Psychologie

Certaines personnes s’appliquent à bien faire leur thérapie comme on suivrait une consigne scolaire. Elles arrivent à l’heure, parlent « comme il faut », évitent les débordements. Elles veulent être efficaces, pertinentes, avancent régulièrement, et semblent parfois s’excuser d’aller mal. Derrière cette apparente rigueur se cache souvent un besoin inconscient : celui d’être le patient idéal pour garantir une forme de lien sécurisant. Mais cette quête d’irréprochabilité a un prix : elle empêche l’émergence de ce qui déborde, dérange ou résiste – pourtant essentiel au travail psychique.
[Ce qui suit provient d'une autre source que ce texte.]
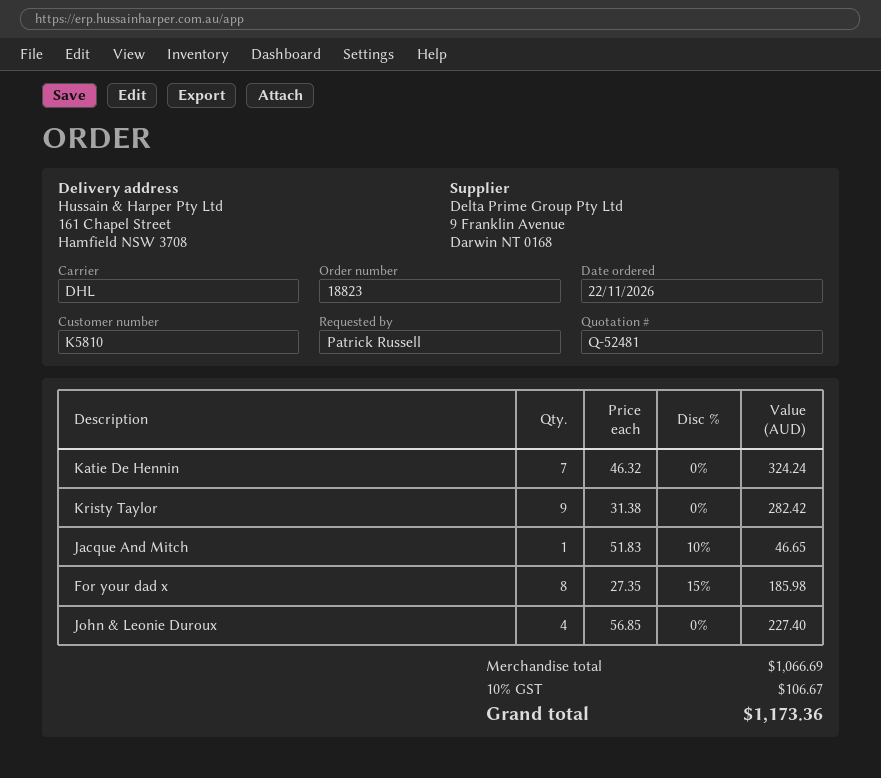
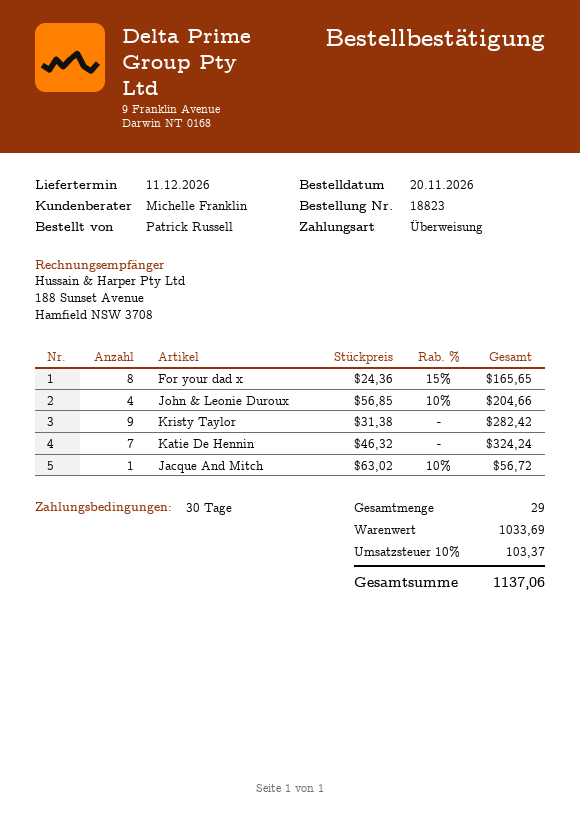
order date: 2026-11-22 -> 2026-11-20
Jacque And Mitch: 1 x 51.83 - 10% = 46.65 -> 1 x 63.02 - 10% = 56.72
For your dad x: 8 x 27.35 - 15% = 185.98 -> 8 x 24.36 - 15% = 165.65
John & Leonie Duroux: 4 x 56.85 = 227.40 -> 4 x 56.85 - 10% = 204.66
subtotal: 1066.69 -> 1033.69
tax: 10% = 106.67 -> 10% = 103.37
total: 1173.36 -> 1137.06

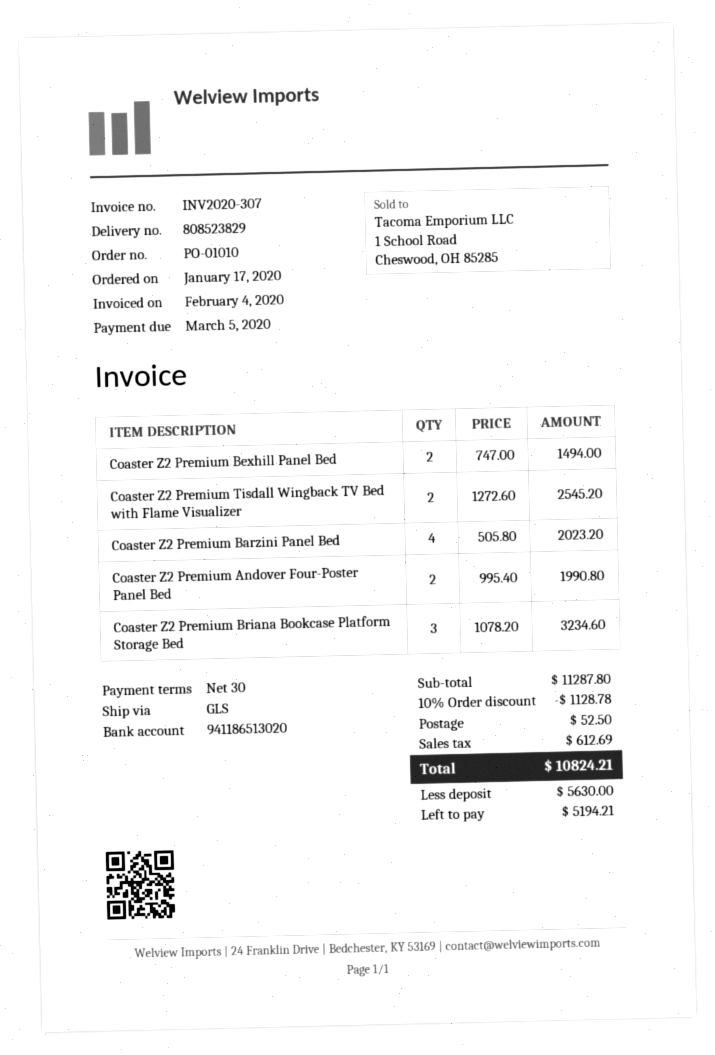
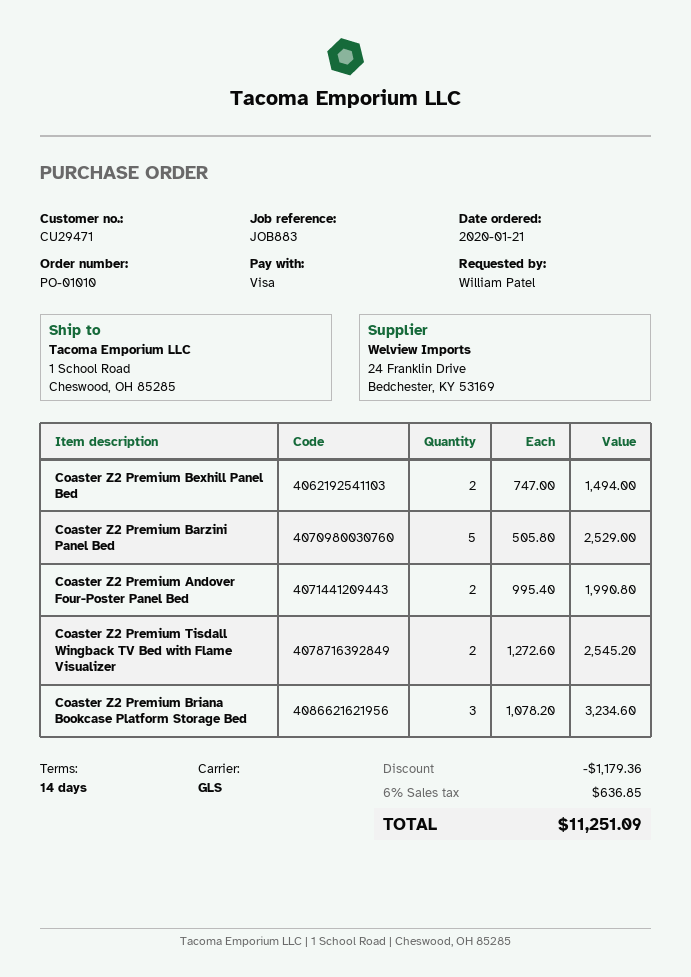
order date: 2020-01-17 -> 2020-01-21
payment terms: 30 days -> 14 days
Coaster Z2 Premium Barzini Panel Bed: 4 x 505.80 = 2023.20 -> 5 x 505.80 = 2529.00
discount: 1128.78 -> 1179.36
shipping: 52.50 -> none
tax: 612.69 -> 636.85
total: 10824.21 -> 11251.09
Une fidélité absolue, un lien figé

Le patient modèle ne conteste pas, ne critique pas. Il écoute avec application, mais sans conflit. Il cherche à « bien faire », parfois jusqu’à l’épuisement. Cette posture renvoie souvent à une logique infantile : celle d’un enfant qui sent que l’amour se mérite par la conformité. Ne pas être en colère, ne pas décevoir, ne pas créer de tension : autant de règles silencieuses qui permettent de maintenir la relation à l’autre – ici, au psy – dans un cadre rassurant. Mais ce cadre devient aussi étroit qu’une armure, et finit par empêcher l’expression libre du sujet.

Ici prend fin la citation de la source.